After spending my weekend with Noah, Emily, and Dr. Miller, I walk into the Hopeton House for my second week of community service. Dr. Miller has an... interesting personality. She seems a little standoffish, but after watching the effort she puts into her sessions with Noah, I began to wonder if she's misunderstood. A lot of women are misunderstood these days, but none more so than Lola.

It took hours of voicemail groveling and over two dozen text messages before Lola returned my contact. It was only a brief, one-line message, but the fact she replied at all gave me a glimmer of hope that I haven't completely fucked things up with her.

I’ll make things right with her; I’ve just got to sort out my messed up life first.

The next two weeks follow along a similar path. I do community service at Hopeton House Monday to Friday, then Friday night to Monday morning, I stay at the hospital with Emily and Noah. Dr. Miller—or Rachel, as she has asked me to call her—has become a close acquaintance the past two weeks. She’s conservative but a good listener. She often lends me an ear when I need to gripe about my anger management classes. I wouldn’t mind taking them if I had an issue with anger, but since I don’t, they’re a pain in my ass—nearly as painful as the lumpy recliner I’m sleeping in.

As I shuffle from my right ass cheek to my left, I notice Emily slipping out of Noah’s bed. She’s slept at his side since the day he was transferred. I can’t see it being comfortable. His bed is larger than the one he had at Parkwood, but it’s still a twin. I guess that’s why she’s walking awkwardly? She’s barely lifting her feet as she makes her way to the bathroom.

My eyelids are in the process of closing when a startled “No!” comes out of the bathroom.

My muscles groan in disgust when I head to the bathroom to check on Emily. “You okay?”

Nothing but silence greets me.

I rattle the door handle to check if it’s locked. It is.

“Em?”

I’m seconds from busting down the door to make sure she hasn’t passed out when she murmurs, “Just a minute.”

When she throws open the bathroom door, I take a step back. Her face is as white as a ghost, and she appears seconds from crying.
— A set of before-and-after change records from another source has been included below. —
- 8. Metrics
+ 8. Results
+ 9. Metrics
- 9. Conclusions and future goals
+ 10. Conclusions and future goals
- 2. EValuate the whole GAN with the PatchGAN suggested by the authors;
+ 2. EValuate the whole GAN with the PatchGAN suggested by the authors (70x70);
Before I can ask her what's wrong, she barges past me and races into the hallway.

I follow after her. “What’s wrong?”

Her lips twitch, but not a word falls from her mouth. I peer into her watering eyes as I strive to figure out what would make her this upset. It isn't Noah. He's still in a coma, but he's doing better every day. I was talking to Lola last night, and I know she's fine, so other than that, I’m stumped. Unless...

“Is it the baby?”

She uses her sleeve as if it’s a tissue before nodding. “I’m bleeding.”

My heart plummets into my stomach. I don’t know anything about pregnancy, but I’m reasonably sure you’re not supposed to bleed when you’re pregnant.
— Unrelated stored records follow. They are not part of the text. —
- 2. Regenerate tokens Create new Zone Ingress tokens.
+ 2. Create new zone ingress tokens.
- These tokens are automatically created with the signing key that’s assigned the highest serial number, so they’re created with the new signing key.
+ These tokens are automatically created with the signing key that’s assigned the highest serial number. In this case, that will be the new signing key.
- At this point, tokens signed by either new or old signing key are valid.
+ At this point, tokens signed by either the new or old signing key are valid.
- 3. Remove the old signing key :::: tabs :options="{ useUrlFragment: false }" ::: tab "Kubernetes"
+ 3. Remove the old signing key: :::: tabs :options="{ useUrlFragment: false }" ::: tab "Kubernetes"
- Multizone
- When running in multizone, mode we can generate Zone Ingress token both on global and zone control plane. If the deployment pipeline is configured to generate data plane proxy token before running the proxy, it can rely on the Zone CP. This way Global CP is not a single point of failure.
When a pained sob rips through Emily’s body, I tug her to my chest. “It’s okay; it’ll be okay.” I run my hand down her hair as my brain struggles to work out what to do. “What can I do? Tell me what to do, and I’ll do it.”

“Whatever you do, don’t tell Noah. Dr. Miller is adamant he can hear us, so I don’t want him to know I lost our baby.”

Her response kills me for two reasons. One, I hate keeping secrets, but more than that, the thought of her miscarrying now, this far into her pregnancy, is devastating. “Are you sure you’ve lost it? Maybe this is just a part of pregnancy, and the baby is okay?”

Emily stiffens. When I glance over my shoulder, I discover the cause for her frozen state. Dr. Miller is standing just behind me. I can't guarantee she didn't hear us, but the worried expression on her face is questioning.